INFORMATION PROVIDED:
⁂
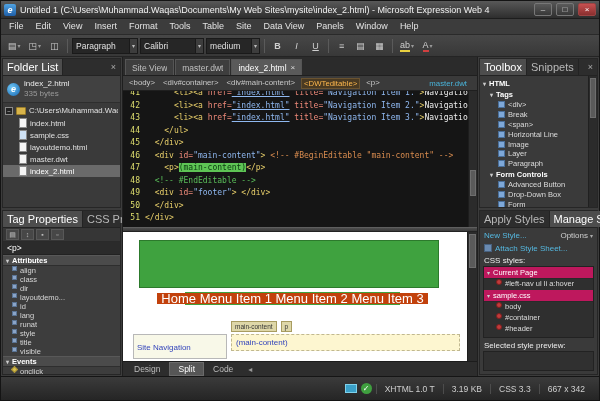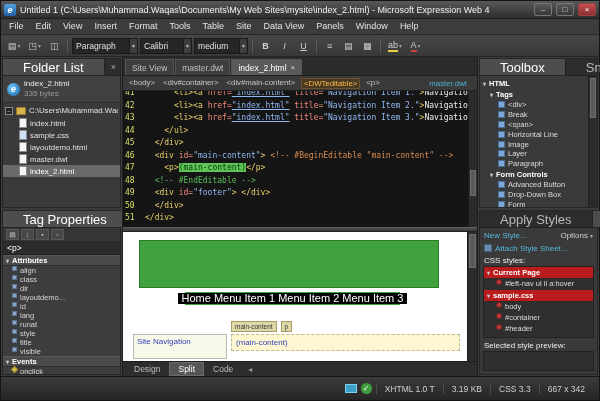"Calibri" .combo.w-font { width: 52px -> 64px }
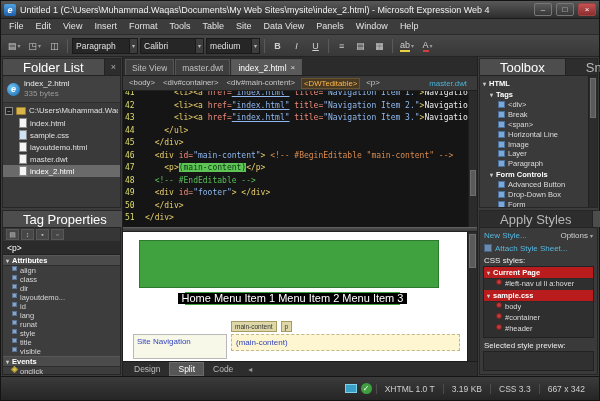"Folder List" .ptab { font-size: 13px -> 11px; padding: 0 20px -> 0 4px }
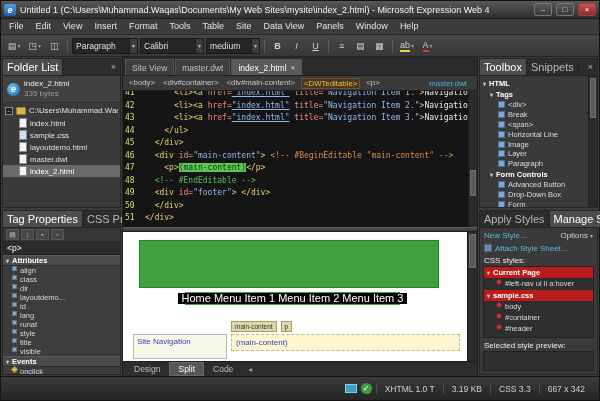"41" .line-num { text-align: left -> right }
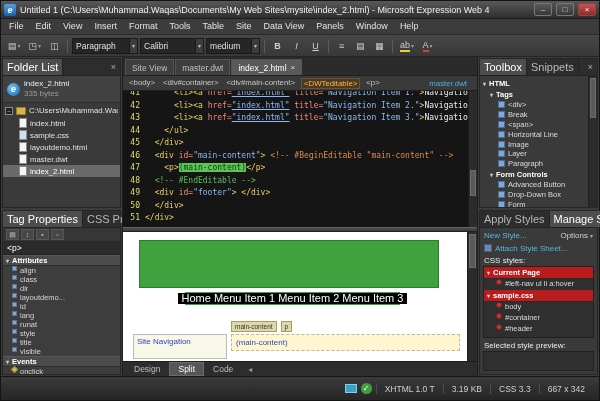"Current Page" .style-group { background: #b91c1c -> #be185d; font-weight: bold -> normal }
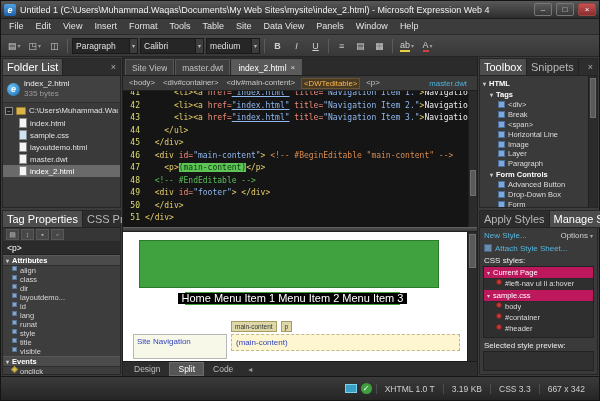"Home Menu Item 1 Menu" .menu-text { background: #000000 -> #c2410c; font-size: 11px -> 13px }
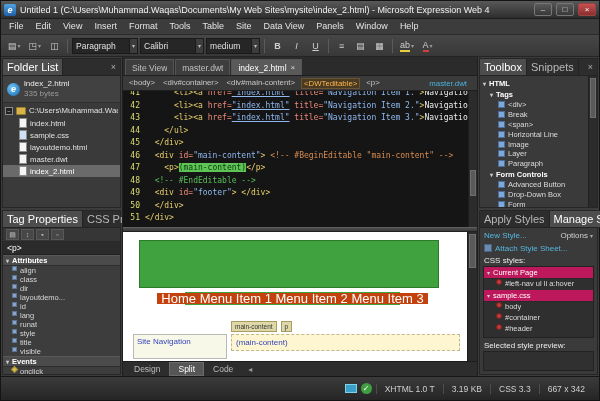"Site Navigation" .sitenav-box { padding: 2px 3px -> 8px 3px }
⁂
WORK TO COMPLETE:
Print the lines from the one that contains "Menu Item 1" through the final line of the material above, exactly and only those, with pictures left out.

PROBLEM SOLUTION:
"Home Menu Item 1 Menu" .menu-text { background: #000000 -> #c2410c; font-size: 11px -> 13px }
"Site Navigation" .sitenav-box { padding: 2px 3px -> 8px 3px }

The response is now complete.